Y pasaron los años, y llegaron los premios, las adaptaciones para Hollywood, las ofertas millonarias, los doctorados
honoris causa
, las biografías, el ingreso en la Academia, los estudios críticos sobre su obra, la revista
Time
con su rostro en portada... y el dinero abundante, las mujeres jóvenes, el envanecimiento, las drogas y las veleidades propias de una
prima donna
vanidosa y malcriada.

Finalmente, un mes después de cumplir los cincuenta y ocho años, Flavio alcanzó el galardón máximo de las letras.

Sin duda, su vida era plena y luminosa. Gozaba de éxito, fortuna y fama. Era el número uno. El mejor. El más grande.

Y, curiosamente, Flavio llegó a creer que todo aquello ocurría por sus propios méritos.

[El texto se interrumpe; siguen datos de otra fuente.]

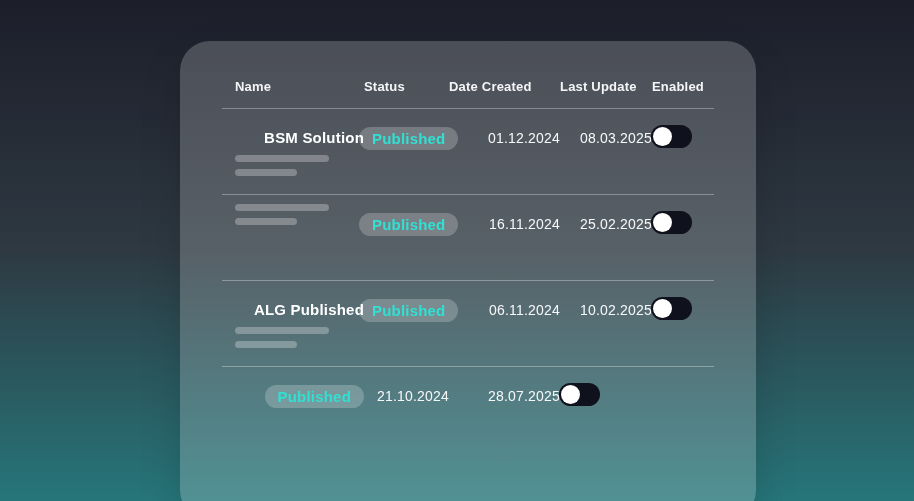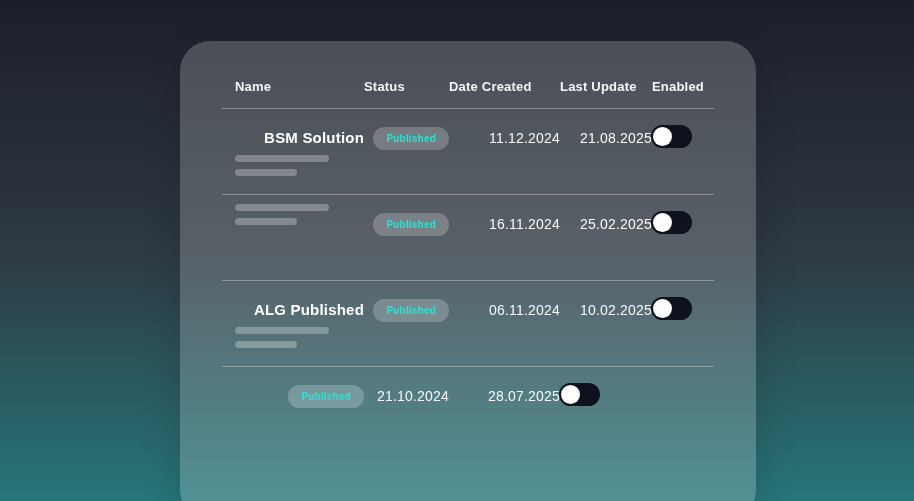"Published" .badge { font-size: 10px -> 15px }
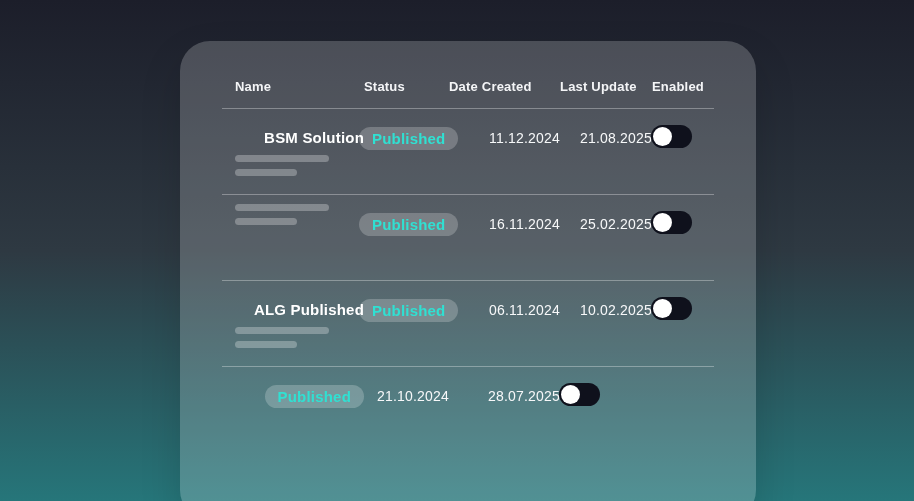"11.12.2024" div.date { text: 11.12.2024 -> 01.12.2024 }
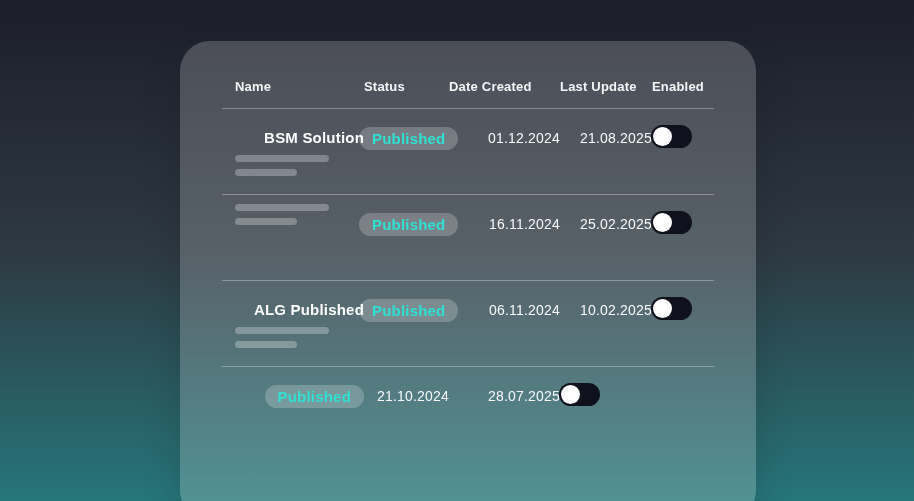"21.08.2025" div.date { text: 21.08.2025 -> 08.03.2025 }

En realidad, se olvidó por completo del señor Belias y de la entrevista que mantuvo con él gracias al programa Pentáculo. Borró de su memoria el trato que había alcanzado con el demonio, y cuáles habrían de ser sus consecuencias. Pero los recuerdos volvieron cuando recibió la visita de la dama otoñal.

Ocurrió apenas quince días después de que se fallase el Premio Nobel de Literatura, designándole a él como ganador.

Flavio había pasado toda la noche con una jovencísima estudiante que, embelesada por su talento, deseaba realizar la tesis doctoral sobre su obra. Por supuesto no se limitaron a tratar temas académicos, y al poco abandonaron la literatura para ínternarse por las sendas húmedas de ese tipo de gimnasia horizontal, rítmica y succionadora, a la que tan aficionado era el escritor.